キッチンの場合、毎日の調理で発生する食材の切れ端や油、後片付けの際に出る残りものによる汚れなどが流れ込むため、常に汚れやすい環境といえます。目に見える汚れやごみを取り除くことはもちろん、排水管のメンテナンスにも気を配り、つまりを防ぐようにしましょう。ニオイやつまり等の症状が出ていない場合でも、頻繁に掃除しておくことで排水管やキッチンそのものを長持ちさせることにつながります。
浴室の場合、排水口にたまった髪の毛を取り除くだけでも効果があります。お風呂上りに排水口に触ることに抵抗がある場合、あらかじめビニール袋を用意しておくといいでしょう。髪の毛やごみを毎日取り除いていても、石けんカスや皮脂汚れは次第に入り込んでくるので、週に1度は排水口を洗浄するといいでしょう。

外壁のメンテナンス

外壁のメンテナンスを定期的に行う場合、業者に依頼するとコストが高くなってしまいます。このような場合、DIYでもある程度洗浄は可能です。もちろん、DIYの洗浄だけでは十分といえないのですが、本格的なメンテナンスまでの期間をある程度伸ばすことができるため、長期的なコストを抑えられます。
DIYの洗浄は、基本的に外壁に汚れが見られた場合に行うのが望ましいのですが、立地によってタイミングが異なります。

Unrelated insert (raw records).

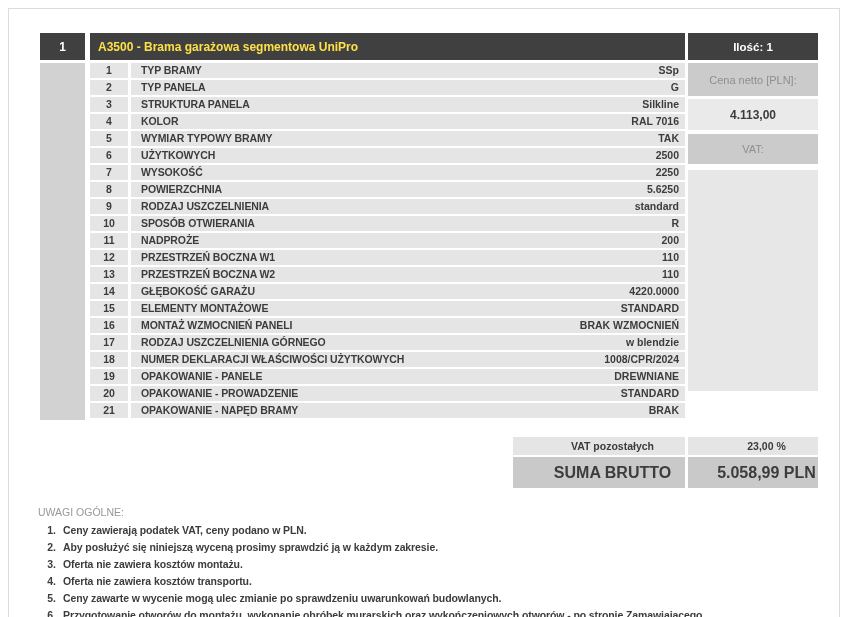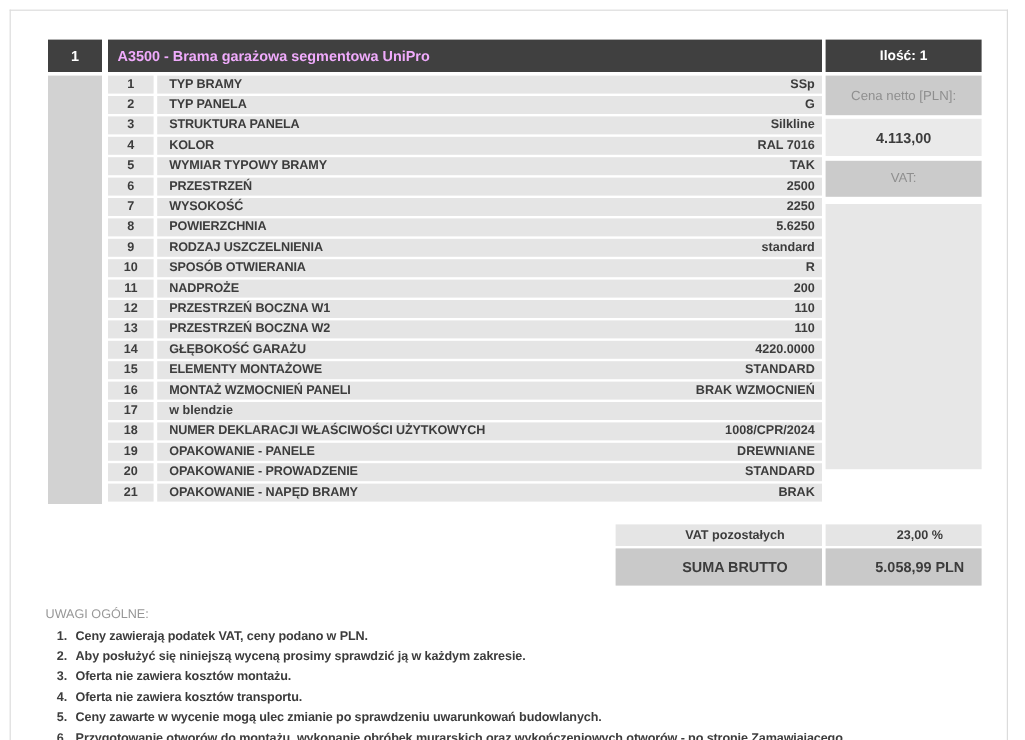--- a/index.html
+++ b/index.html
@@ -8,21 +8,21 @@
   .frame{position:absolute;left:8px;top:8px;width:830px;height:620px;
          border-top:1px solid var(--frame,#dcdcdc);
          border-left:1px solid var(--frame,#dcdcdc);
          border-right:1px solid var(--frame,#dcdcdc);}
 
   
   .doc-table{position:absolute;left:40px;top:33px;width:778px;}
   .hdr-row{display:flex;height:27px;}
   .hdr-index{width:45px;background:var(--dark,#404040);color:#fff;font-weight:bold;
              font-size:12px;display:flex;align-items:center;justify-content:center;margin-right:5px;}
-  .hdr-title{width:595px;background:var(--dark,#404040);color:#f0abfc;font-weight:bold;
+  .hdr-title{width:595px;background:var(--dark,#404040);color:#fde047;font-weight:bold;
              font-size:12px;display:flex;align-items:center;padding-left:8px;box-sizing:border-box;margin-right:3px;}
   .hdr-qty{width:130px;background:var(--dark,#404040);color:#fff;font-weight:bold;
            font-size:11.5px;display:flex;align-items:center;justify-content:center;}
 
   .body-row{display:flex;margin-top:3px;}
   .left-strip{width:45px;height:357px;background:var(--strip,#d2d2d2);margin-right:5px;}
   .spec-col{width:595px;}
   .spec-row{display:flex;height:15px;margin-bottom:2px;font-size:10.5px;font-weight:bold;line-height:15px;}
   .spec-no{width:38px;background:var(--row-bg,#e5e5e5);text-align:center;margin-right:3px;}
   .spec-main{flex:1;background:var(--row-bg,#e5e5e5);display:flex;justify-content:space-between;
@@ -39,21 +39,21 @@
   .pbox.val{height:31px;background:var(--value-box,#eaeaea);font-weight:bold;font-size:12px;margin-bottom:4px;}
   .pbox.filler{flex:1;background:var(--filler,#e7e7e7);margin-top:3px;}
 
   
   .summary{position:absolute;left:513px;top:437px;width:305px;}
   .sum-row{display:flex;margin-bottom:2px;}
   .sum-row .cell{display:flex;align-items:center;justify-content:center;box-sizing:border-box;padding-left:27px;}
   .sum-label{width:172px;margin-right:3px;}
   .sum-value{width:130px;}
   .sum-vat .cell{height:18px;background:var(--row-bg,#e5e5e5);font-weight:bold;font-size:10.5px;}
-  .sum-total .cell{height:31px;background:var(--sum-bg,#c9c9c9);font-weight:bold;font-size:12px;}
+  .sum-total .cell{height:31px;background:var(--sum-bg,#c9c9c9);font-weight:bold;font-size:16px;}
 
   
   .notes{position:absolute;left:38px;top:506px;width:792px;}
   .notes-heading{color:var(--muted2,#979797);font-size:10.5px;margin-bottom:4px;}
   .note-item{display:flex;font-size:10.5px;font-weight:bold;line-height:17px;}
   .note-no{width:18px;text-align:right;margin-right:7px;flex:none;}
   .note-text{letter-spacing:-0.1px;}
 </style>
 </head>
 <body>
@@ -103,21 +103,21 @@
           <div class="spec-row">
     <div class="spec-no">5</div>
     <div class="spec-main">
       <span class="spec-label">WYMIAR TYPOWY BRAMY</span>
       <span class="spec-value">TAK</span>
     </div>
   </div>
           <div class="spec-row">
     <div class="spec-no">6</div>
     <div class="spec-main">
-      <span class="spec-label">PRZESTRZEŃ</span>
+      <span class="spec-label">UŻYTKOWYCH</span>
       <span class="spec-value">2500</span>
     </div>
   </div>
           <div class="spec-row">
     <div class="spec-no">7</div>
     <div class="spec-main">
       <span class="spec-label">WYSOKOŚĆ</span>
       <span class="spec-value">2250</span>
     </div>
   </div>
@@ -180,20 +180,21 @@
           <div class="spec-row">
     <div class="spec-no">16</div>
     <div class="spec-main">
       <span class="spec-label">MONTAŻ WZMOCNIEŃ PANELI</span>
       <span class="spec-value">BRAK WZMOCNIEŃ</span>
     </div>
   </div>
           <div class="spec-row">
     <div class="spec-no">17</div>
     <div class="spec-main">
+      <span class="spec-label">RODZAJ USZCZELNIENIA GÓRNEGO</span>
       <span class="spec-value">w blendzie</span>
     </div>
   </div>
           <div class="spec-row">
     <div class="spec-no">18</div>
     <div class="spec-main">
       <span class="spec-label">NUMER DEKLARACJI WŁAŚCIWOŚCI UŻYTKOWYCH</span>
       <span class="spec-value">1008/CPR/2024</span>
     </div>
   </div>

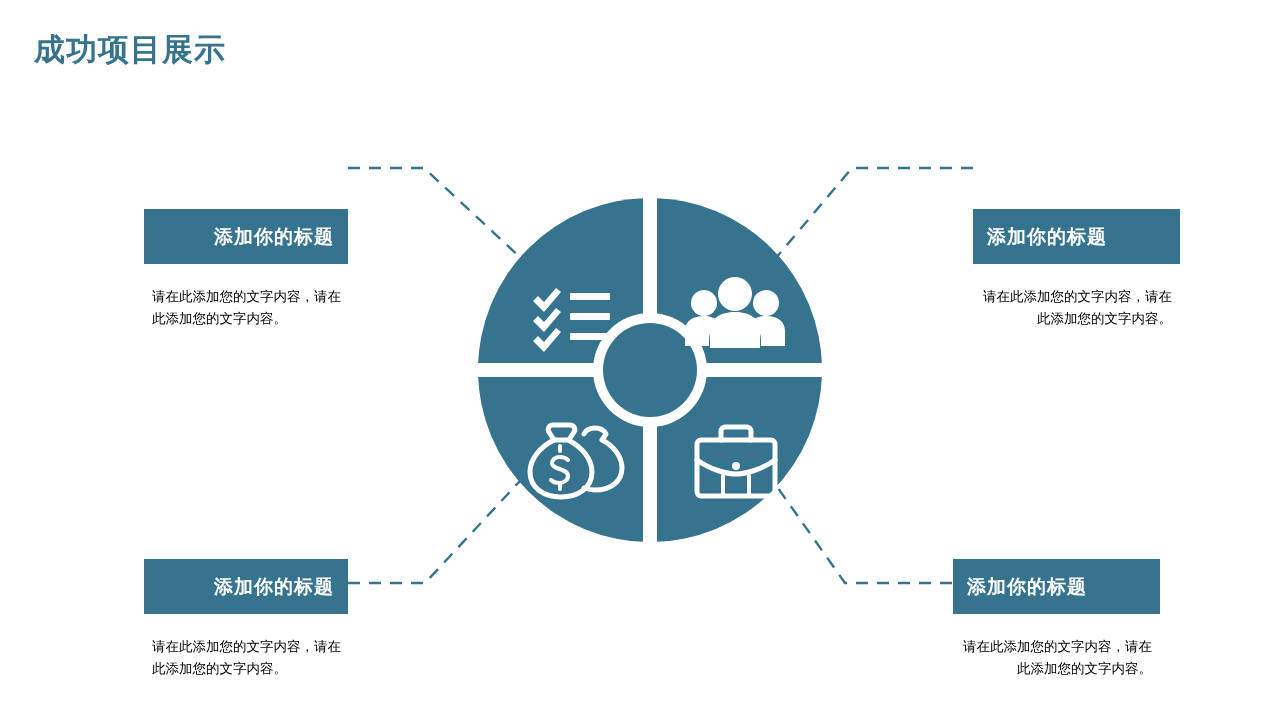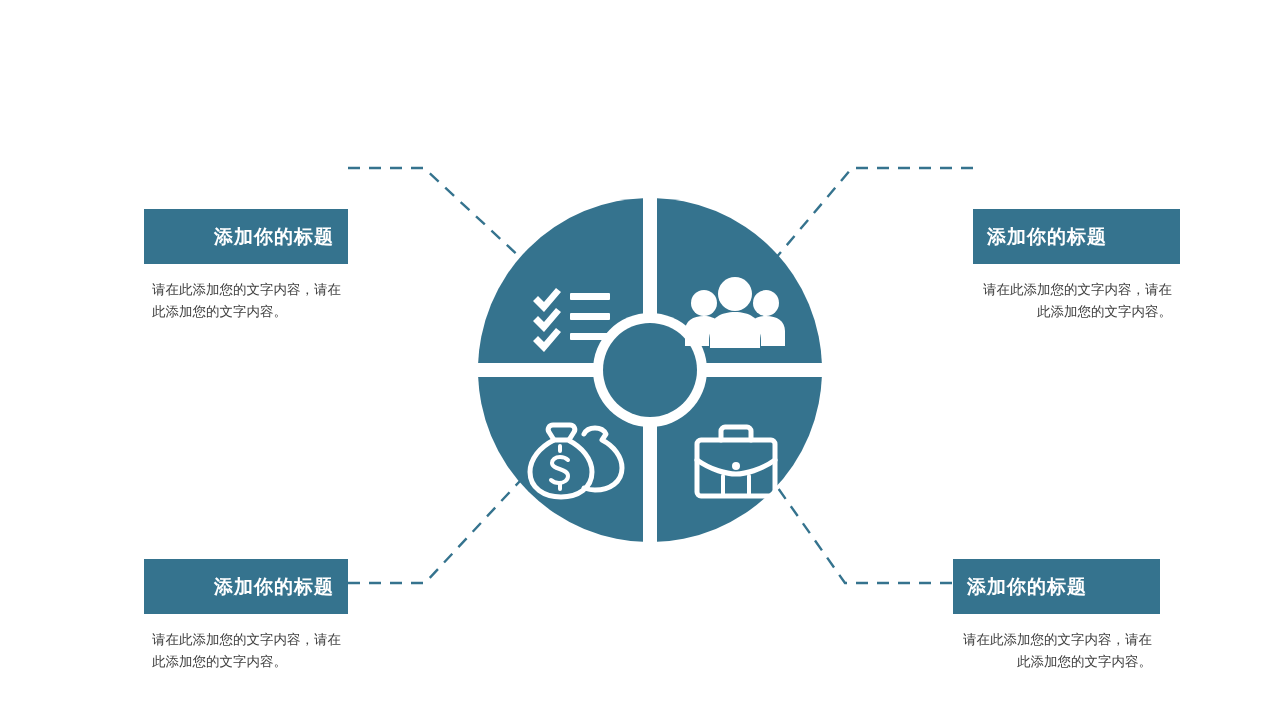--- a/index.html
+++ b/index.html
@@ -64,23 +64,23 @@
   }
   .label-box.left-side {
     justify-content: flex-end;
     padding-right: 14px;
   }
   .label-box.right-side {
     justify-content: flex-start;
     padding-left: 14px;
   }
   .label-desc {
-    margin-top: 15px;
+    margin-top: 22px;
     font-size: 13.5px;
-    color: #404040;
+    color: #000000;
     line-height: 22px;
     width: 100%;
     box-sizing: border-box;
   }
   .label-desc.align-left {
     text-align: left;
     padding-left: 8px;
   }
   .label-desc.align-right {
     text-align: right;
@@ -101,20 +101,21 @@
     width: 344px;
     height: 344px;
   }
   .wheel svg { display: block; }
 </style>
 </head>
 <body>
 
 <div class="slide">
 
+  <div class="page-title">成功项目展示</div>
 
   <svg class="connectors" viewBox="0 0 1280 720">
 
     <path d="M 348 168 L 424 168 L 536 272" fill="none" stroke="#35738e" stroke-width="2.4" stroke-dasharray="12 9" stroke-linecap="butt"></path>
 
     <path d="M 973 168 L 852 168 L 764 272" fill="none" stroke="#35738e" stroke-width="2.4" stroke-dasharray="12 9" stroke-linecap="butt"></path>
 
     <path d="M 348 583 L 425 583 L 520 481" fill="none" stroke="#35738e" stroke-width="2.4" stroke-dasharray="12 9" stroke-linecap="butt"></path>
 
     <path d="M 973 583 L 845 583 L 773 481" fill="none" stroke="#35738e" stroke-width="2.4" stroke-dasharray="12 9" stroke-linecap="butt"></path>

幹線道路沿いなら排ガスによる汚れがつきやすいため、半年に1度は清掃したほうがいいでしょう。汚れの種類は土埃や排ガス汚れ、苔、藻があり、DIYで洗浄可能です。ただし、土埃や排ガス汚れは水をかけてブラシがけをすればキレイになりますが、苔や藻、重度な汚れは高圧洗浄機や外壁用洗剤が必要になってきます。
高圧洗浄機は製品によって稼働時間や洗浄力が変わりますし、使用頻度の割に購入価格は高めです。そのため、業者にお願いしたほうが費用を抑えられる可能性もあるでしょう。

マイホームの寿命は、日々の点検や清掃によって大きく変わってきます。こまめなメンテナンスで長寿命化を図ることも可能です。
できるところは自分でメンテナンスすることで、マイホームに対してより愛着を持つことができるでしょう。メンテナンスコストも抑えられれば、一石二鳥です。
しっかりメンテナンスが行えている住宅は、売却時の金額も高めに出る傾向にあります。将来的に売却を考えているなら、日々の点検や清掃はしっかり行いましょう。
休日の午前中に30分でもいいので、家を見て回るだけでも、普段気づかない異変に気づくことができるかもしれません。ぜひ、一度自身の目でチェックしてみてください。